--- Problem statement ---
In the entries that follow, find each line with the word "Grand" and copy it.
== Information shown ==
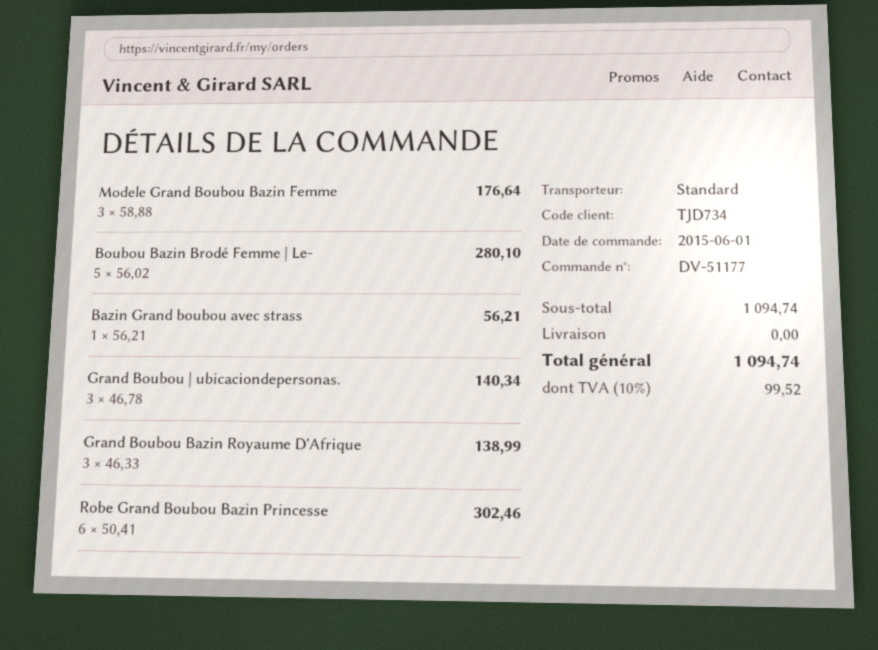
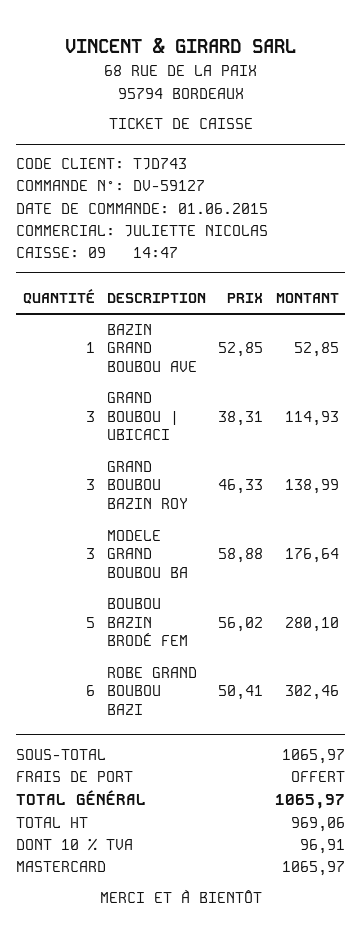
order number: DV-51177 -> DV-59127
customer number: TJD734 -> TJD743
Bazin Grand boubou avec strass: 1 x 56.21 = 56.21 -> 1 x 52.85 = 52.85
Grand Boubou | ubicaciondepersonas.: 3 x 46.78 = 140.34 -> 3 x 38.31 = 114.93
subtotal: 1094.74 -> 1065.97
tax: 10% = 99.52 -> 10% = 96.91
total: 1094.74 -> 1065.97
===
== Information shown ==
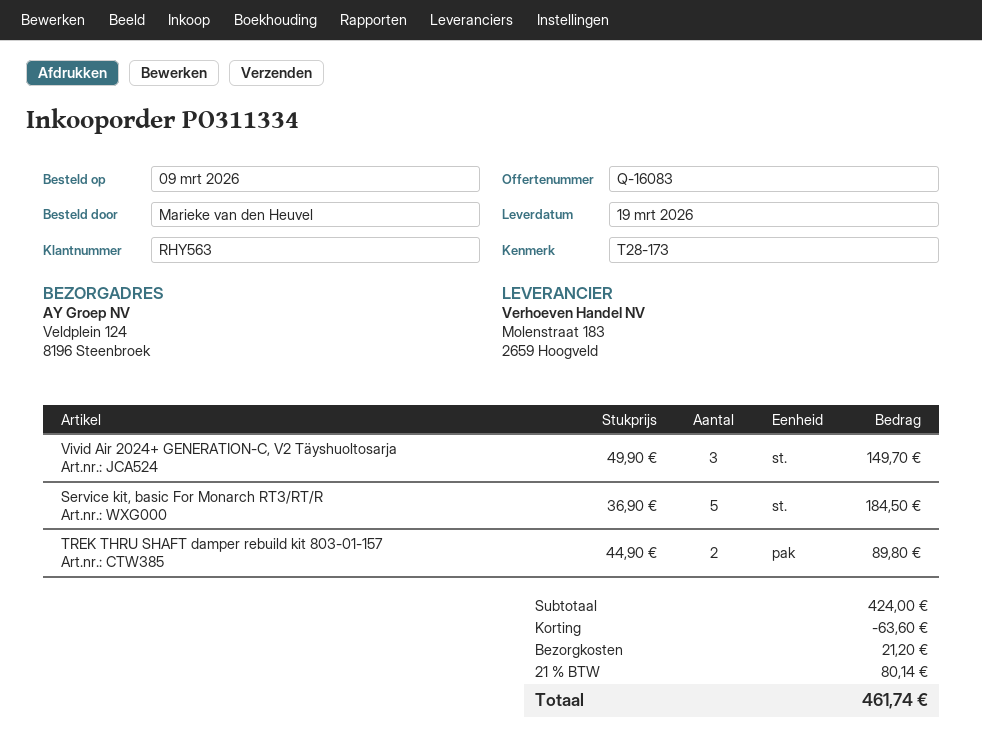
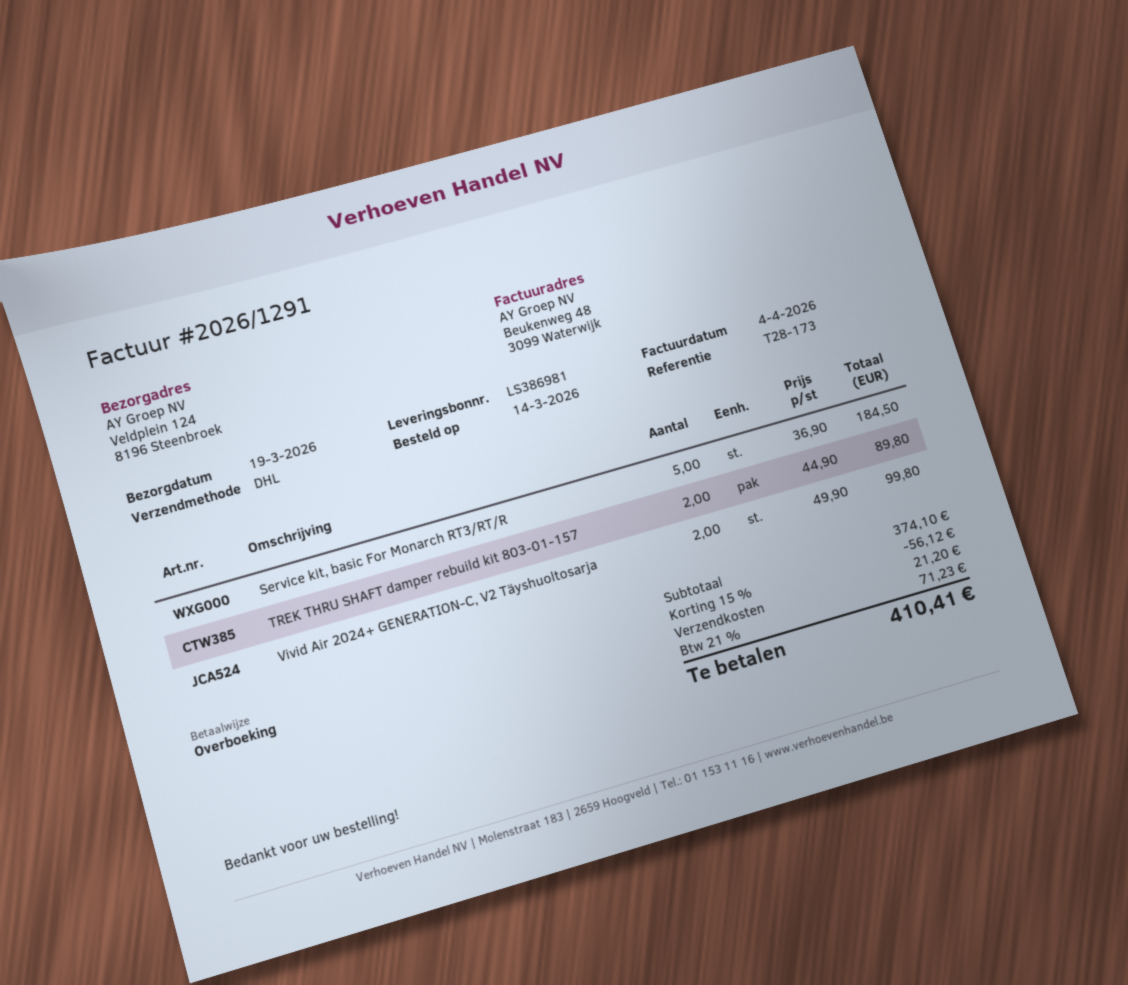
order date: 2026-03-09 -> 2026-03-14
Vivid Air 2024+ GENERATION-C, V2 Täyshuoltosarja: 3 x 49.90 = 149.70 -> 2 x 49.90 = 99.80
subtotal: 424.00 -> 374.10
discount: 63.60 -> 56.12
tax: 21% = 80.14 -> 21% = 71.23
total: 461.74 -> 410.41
===
--- Response area ---
Bazin Grand boubou avec strass: 1 x 56.21 = 56.21 -> 1 x 52.85 = 52.85
Grand Boubou | ubicaciondepersonas.: 3 x 46.78 = 140.34 -> 3 x 38.31 = 114.93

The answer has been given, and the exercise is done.